PRESS RELEASE FOR THE FINANCIAL RESULTS OF ELGEKA WITHIN ΝΙΝΕ MONTHS PERIOD 2012
Thessaloniki, November 30th, 2012
The continuing and intensifying decline in consumption in the domestic market coupled with a lack of liquidity leads to drastic changes in most sectors of the Greek economy. A great number of small and medium enterprises being withdrawn from the market or barely operate, being unable to cope with the new conditions, while new industries and products are gaining momentum and significance in economic activity.
ELGEKA Group is positioned in this environment by investing in industries that are expected to play a leading role in the coming years, as is the logistics services, the private label products, the production and marketing of consumer goods that have the features necessary to acquire significant market shares in Greece and abroad. The extensive distribution network, the strategic partnerships, the economies of scale, the quality of service and products are the main competitive advantages of the Group.

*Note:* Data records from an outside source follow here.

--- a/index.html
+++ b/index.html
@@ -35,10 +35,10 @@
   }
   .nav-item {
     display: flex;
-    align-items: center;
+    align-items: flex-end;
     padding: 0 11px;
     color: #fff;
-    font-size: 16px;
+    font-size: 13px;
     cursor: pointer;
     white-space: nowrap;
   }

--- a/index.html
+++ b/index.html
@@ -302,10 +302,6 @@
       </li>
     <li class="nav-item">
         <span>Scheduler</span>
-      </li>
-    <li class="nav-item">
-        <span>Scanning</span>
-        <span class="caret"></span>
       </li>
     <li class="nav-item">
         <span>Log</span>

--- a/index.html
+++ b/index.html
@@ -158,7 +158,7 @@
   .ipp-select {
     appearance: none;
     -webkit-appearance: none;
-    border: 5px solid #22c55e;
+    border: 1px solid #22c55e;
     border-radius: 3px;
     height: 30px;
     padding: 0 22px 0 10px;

During the first nine months of 2012, ELGEKA Group managed to restrain the falling sales at satisfactory levels (5.8%) in relation to the market decline, maintain the gross margin (10.8% vs. 10.7 % in the comparable period of 2011), as well as to reduce its operating cost by 2.6%, despite the burden of a series of extraordinary expenses incurred due to the restructuring of its network and adapting its structure to the new conditions. The positive element is the realization of significant positive operating cash flows (6.0 million euro), which enabled the Group to reduce its borrowings by 7.6 million euro (change in relation to 31.12.2011). However, the decrease in gross profit (due to lower sales), combined with the increased cost of money and the negative impact of exchange rates had the effect of making losses.

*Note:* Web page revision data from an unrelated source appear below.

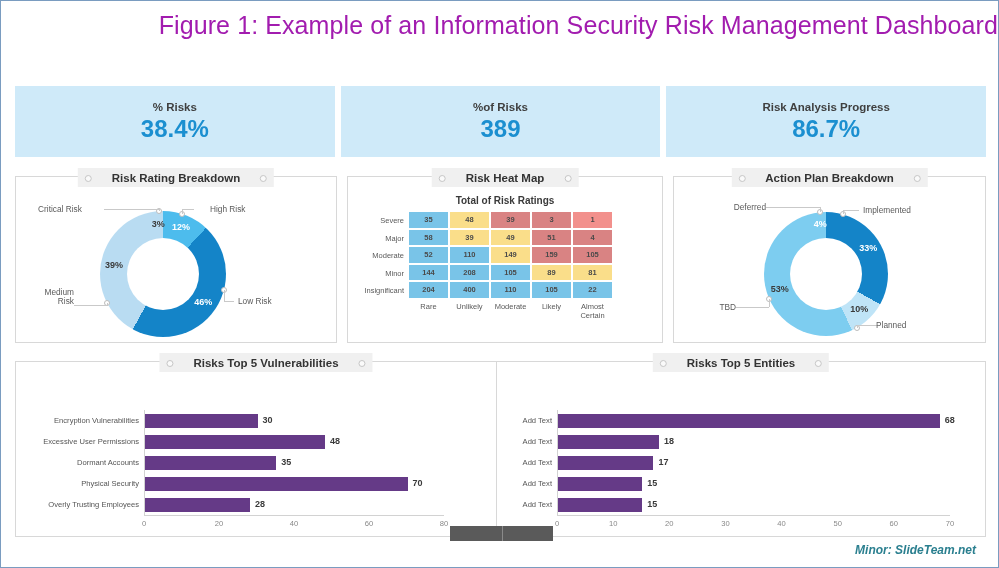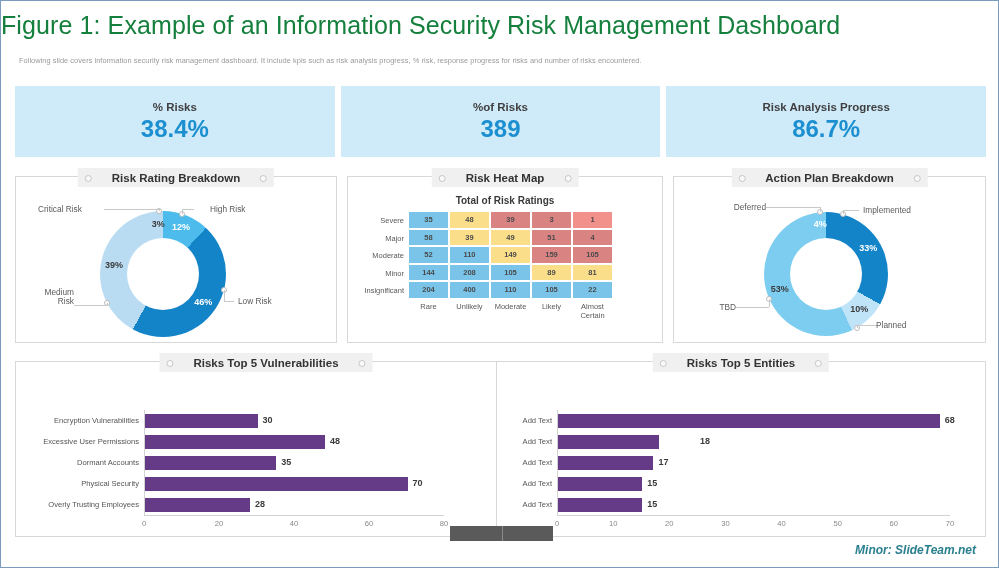--- a/index.html
+++ b/index.html
@@ -9,8 +9,8 @@
          border:1px solid #7a9cc0;background:#ffffff;}
 
   
-  .title{position:absolute;left:0;right:0;top:10px;text-align:left;
-         font-size:25px;color:#15803d;font-weight:400;letter-spacing:.1px;}
+  .title{position:absolute;left:0;right:0;top:10px;text-align:right;
+         font-size:25px;color:#a21caf;font-weight:400;letter-spacing:.1px;}
   .subtitle{position:absolute;left:18px;top:55px;width:962px;
             font-size:7.4px;color:#9a9a9a;letter-spacing:.05px;white-space:nowrap;}
 

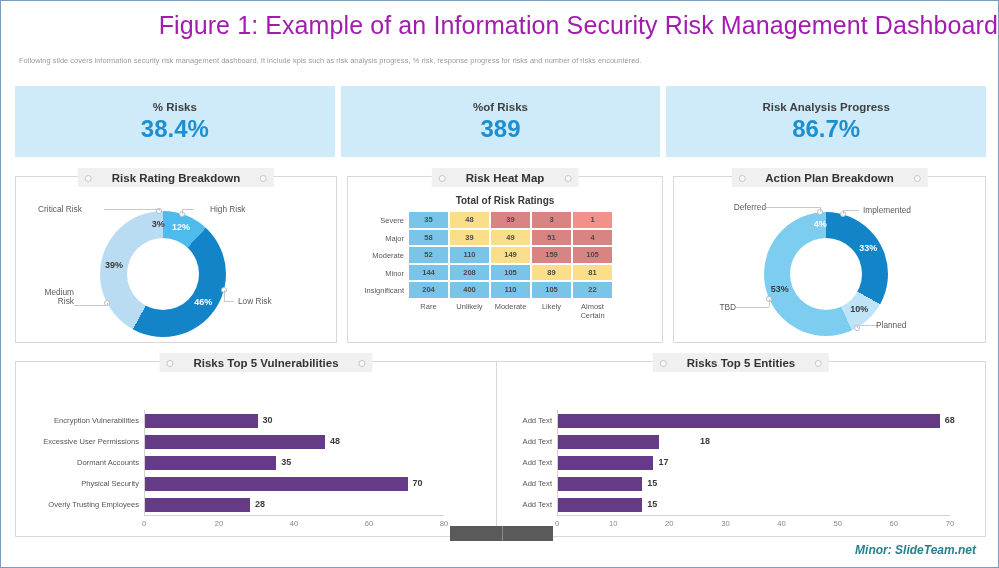--- a/index.html
+++ b/index.html
@@ -76,7 +76,6 @@
 <div class="slide">
 
   <div class="title">Figure 1: Example of an Information Security Risk Management Dashboard</div>
-  <div class="subtitle">Following slide covers information security risk management dashboard. It include kpis such as risk analysis progress, % risk, response progress for risks and number of risks encountered.</div>
 
   <div class="kpis">
     <div class="kpi">

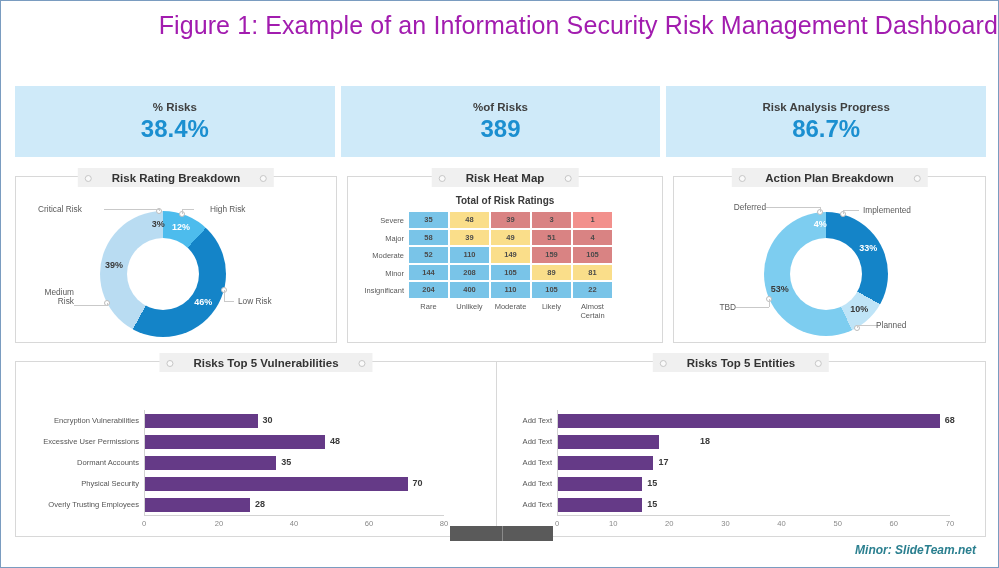--- a/index.html
+++ b/index.html
@@ -254,7 +254,7 @@
         <div class="bval" style="left: 447.771px; top: 52.5px;">68</div>
         <div class="bbar" style="left: 61px; top: 72.5px; width: 101.057px; height: 14px; background: rgb(101, 58, 135);"></div>
         <div class="bcat" style="left: 0px; width: 55px; top: 74.5px;">Add Text</div>
-        <div class="bval" style="left: 167.057px; top: 73.5px; margin-left: 36px;">18</div>
+        <div class="bval" style="left: 167.057px; top: 73.5px;">18</div>
         <div class="bbar" style="left: 61px; top: 93.5px; width: 95.4429px; height: 14px; background: rgb(101, 58, 135);"></div>
         <div class="bcat" style="left: 0px; width: 55px; top: 95.5px;">Add Text</div>
         <div class="bval" style="left: 161.443px; top: 94.5px;">17</div>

Specifically, consolidated turnover amounted to 250.2 million euro compared to 265.6 million euro in the 9 month period of 2011. Consolidated earnings before interest, taxes, depreciation and amortization (EBITDA) amounted to 5.4 million euro compared to 7.8 million euro in the comparable period of 2011, while pre-tax loss amounted to 6.0 million euro compared to loss of 3.9 million euro in 2011. The loss after tax and non-controlling interest amounted to 6.1 million in the 9 month period of 2012 comparing to loss of 3.9 million euro in the 9 month period of 2011.
The Summary Financial Data and Information for the period 01.01.2012 – 30.09.2012 are published in press today Friday, November 30, 2012, in newspaper “IMERISIA” and are available, along with the Interim Financial Statements of the same period in the company’s website (www.elgeka.gr), as well as in Athens Exchange website (www.ase.gr).